If microbes help a plant more efficiently use nitrogen, farmers would need to apply less nitrogen to fields and the nutrient would be less likely to pollute rivers. If microbes control the bacteria or fungi that cause plant disease, farmers will need fewer pesticides.
And Kinkel says microbes could help offset climatic changes that will stress crops in some areas.
For example, Kinkel said, "We could be reducing inputs of nitrogen, phosphorus, potassium, pesticides for disease control. All of those could be reduced based on optimizing microbiomes."
But getting to that point is complicated. It's a dog eat dog world in the dirt. And sometimes the microbes work at cross-purposes. Some microbes, which depend on plant roots for food, prefer specific plants. And if a certain bacteria or fungi takes over a microbiome, it can kill the crop it loves to eat.
"So there's competition for food, there's predation," Kinkel said. "Microbes in soil are fabulous at producing antibiotics to kill one another. If I kill you, I get all the food."
Kinkel has a chart on her office door that helps illustrate the mind-boggling interactions of billions of microbes, competing.
"Look at this," she said, "[Microbe No.] 18 can make 17 produce antibiotic that kills 16, and 16 can kill 18. So, you realize that these interactions are two and three and four levels. It's not simple."
But how will understanding microbe wars happening under our feet help farmers grow more soybeans or potatoes?
Kinkel envisions a day in the not-too-distant future when farmers will test their soil for microbes, as they do now for nutrients. Then, perhaps, they will grow a certain plant that feeds the good microbes, or adds more good microbes to the soil.
But how will scientists decide who are the good and bad microbes, among the billions of different bacteria and fungi in the soil?
"One thing we have learned is that we don't need to know everything that happens to come up with a good management strategy," said Kinkel
Researchers already know some types of bacteria that are beneficial to certain plants, but they don't know enough to develop detailed management strategies for farmers to use microbes. It's complex, because the microbiome responds to different crops, fertilizer, pesticide, or climate conditions.

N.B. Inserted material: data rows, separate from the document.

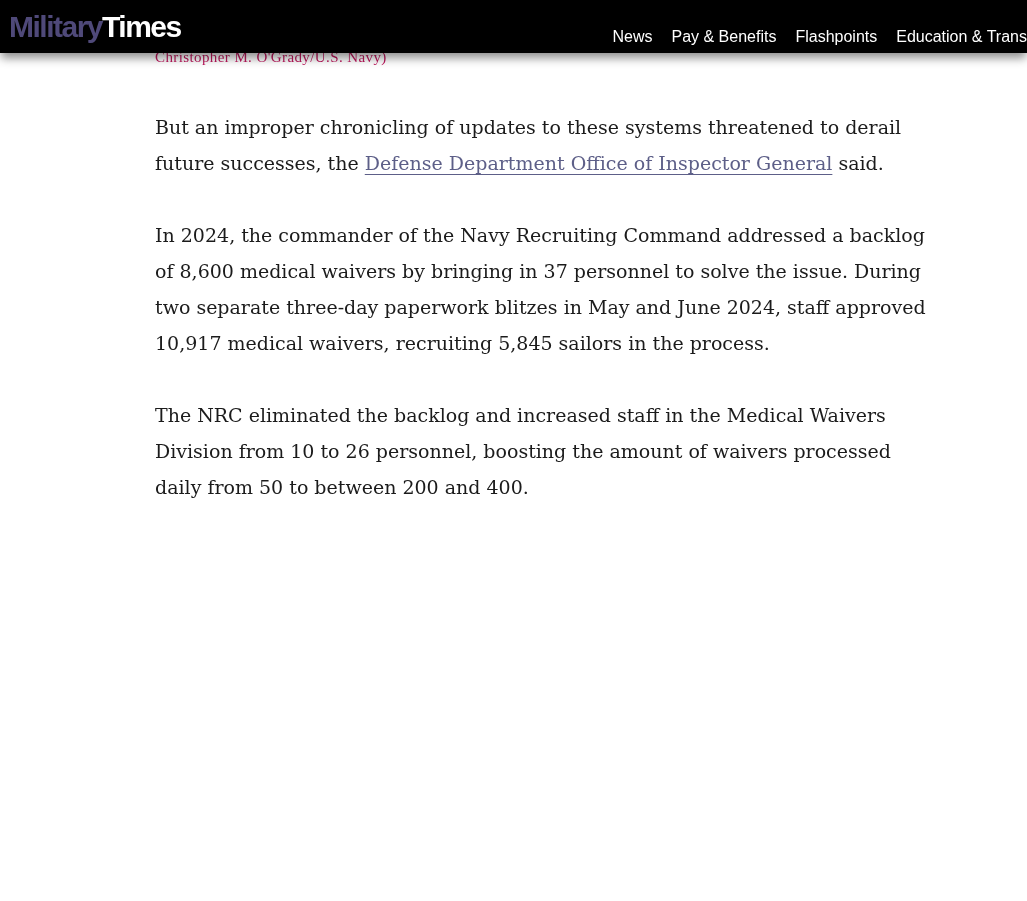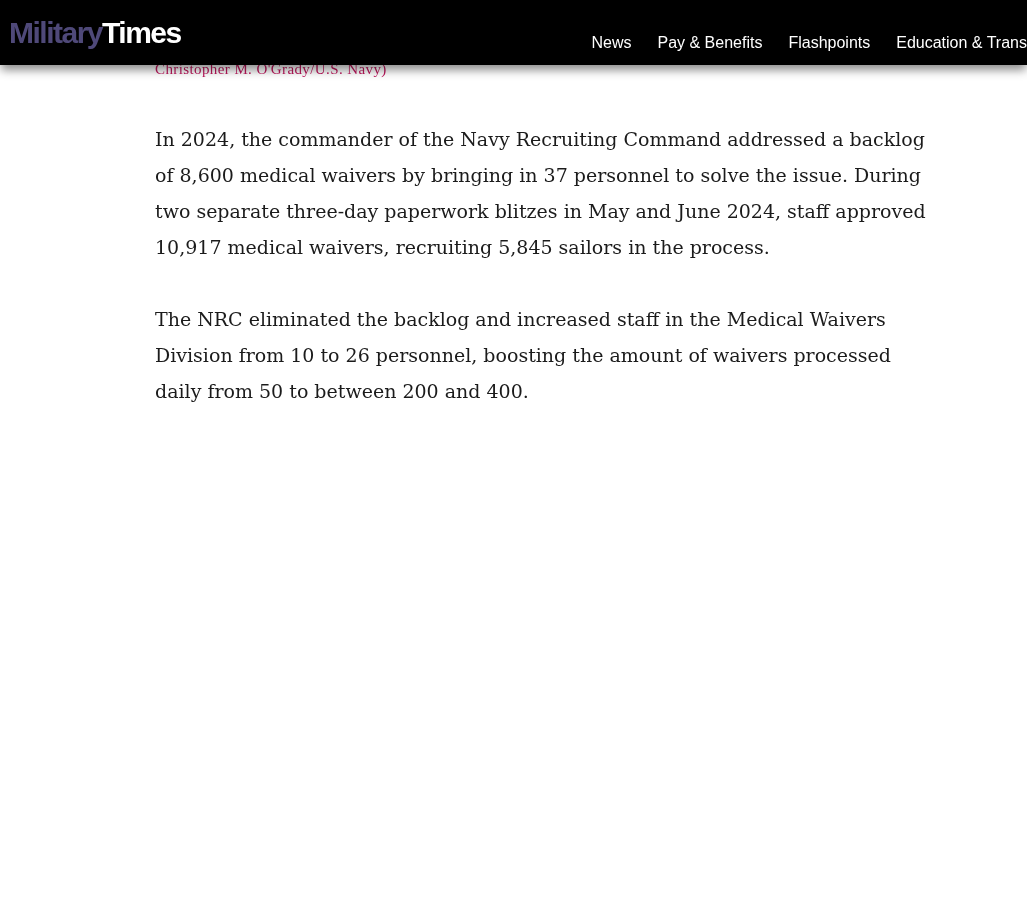"MilitaryTimes" .site-header { height: 65px -> 53px }
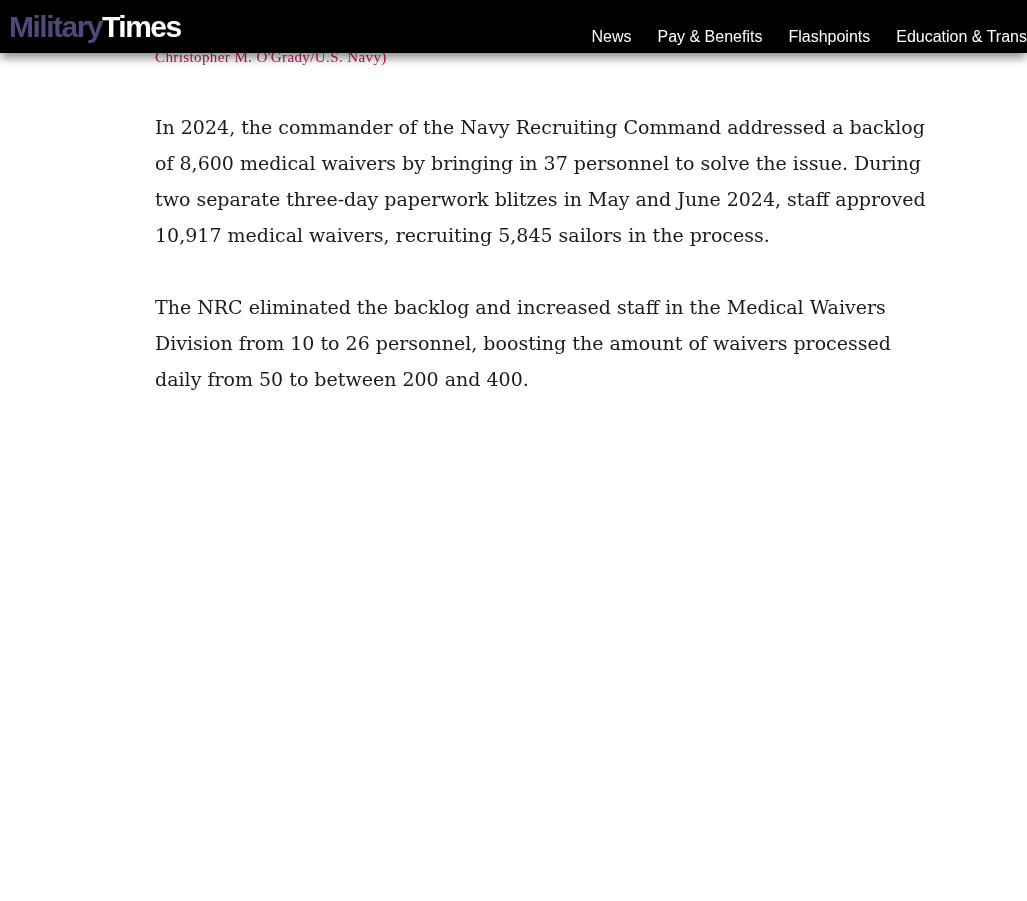"News" .primary-nav { gap: 26px -> 19px }
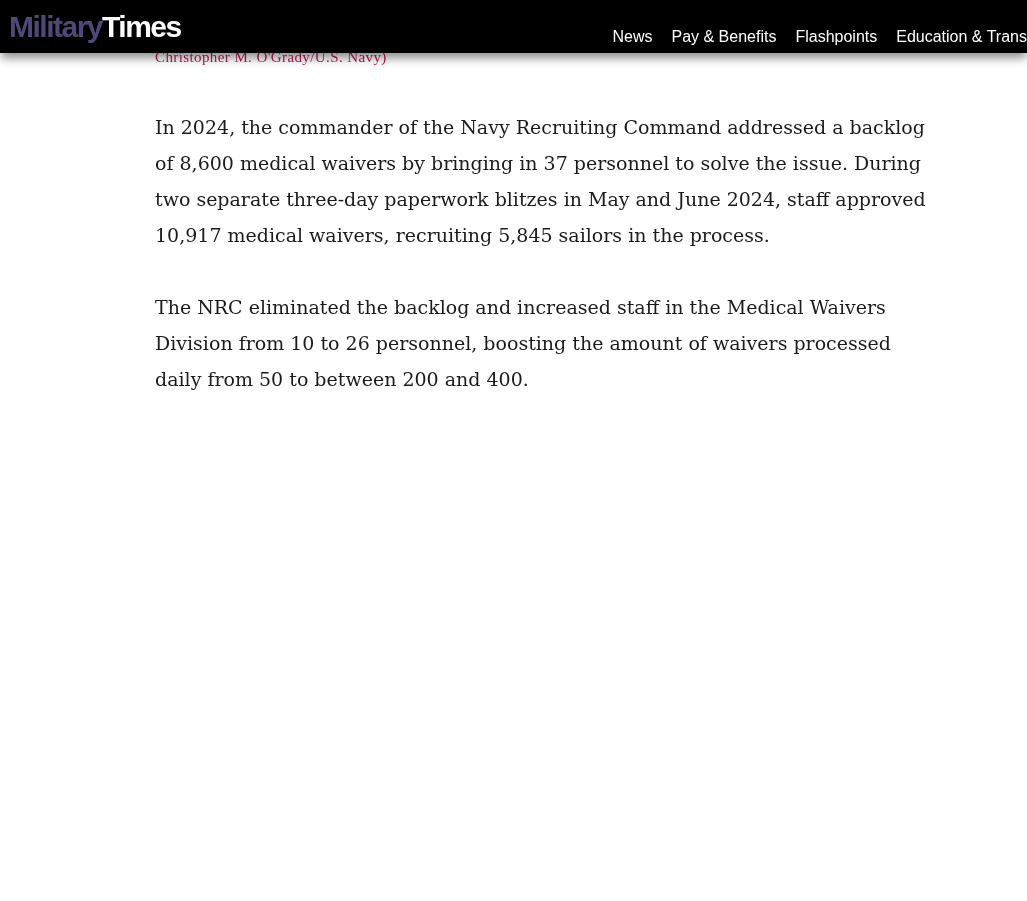"But an improper chronicling of" p { html: none -> <p><span>But an improper chronicling of updates to these systems threatened to derail future successes, the </span><a>Defense Department Office of Inspector General</a><span> said.</span></p> }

"I think microbes are fundamentally going to change how agriculture works, and I think within 20 years, it will be a completely different landscape," Kinkel said.
While scientists are making progress in understanding soil microbes, companies are already selling soil supplements to farmers.
Farmers are eager to try, Kinkel said, but still lack good scientific information on the largely unregulated microbial enhancements.
"There's a lot of snake oil, there's a lot of promises. And there's some really compelling results," Kinkel said. "How do you shake that out if you're a grower? How do you make good decisions? In the scientific community, we need to provide them a better foundation for making good decisions."
Kinkel is confident that, within a few years, science will know enough about managing microbes to help farmers grow better crops, reduce the environmental effects of farming, and perhaps help crops survive a changing climate.
"Can we push up those yields with microbes while avoiding those negative impacts? That's where microbes are going to have a huge impact in how we think about managing our agricultural systems."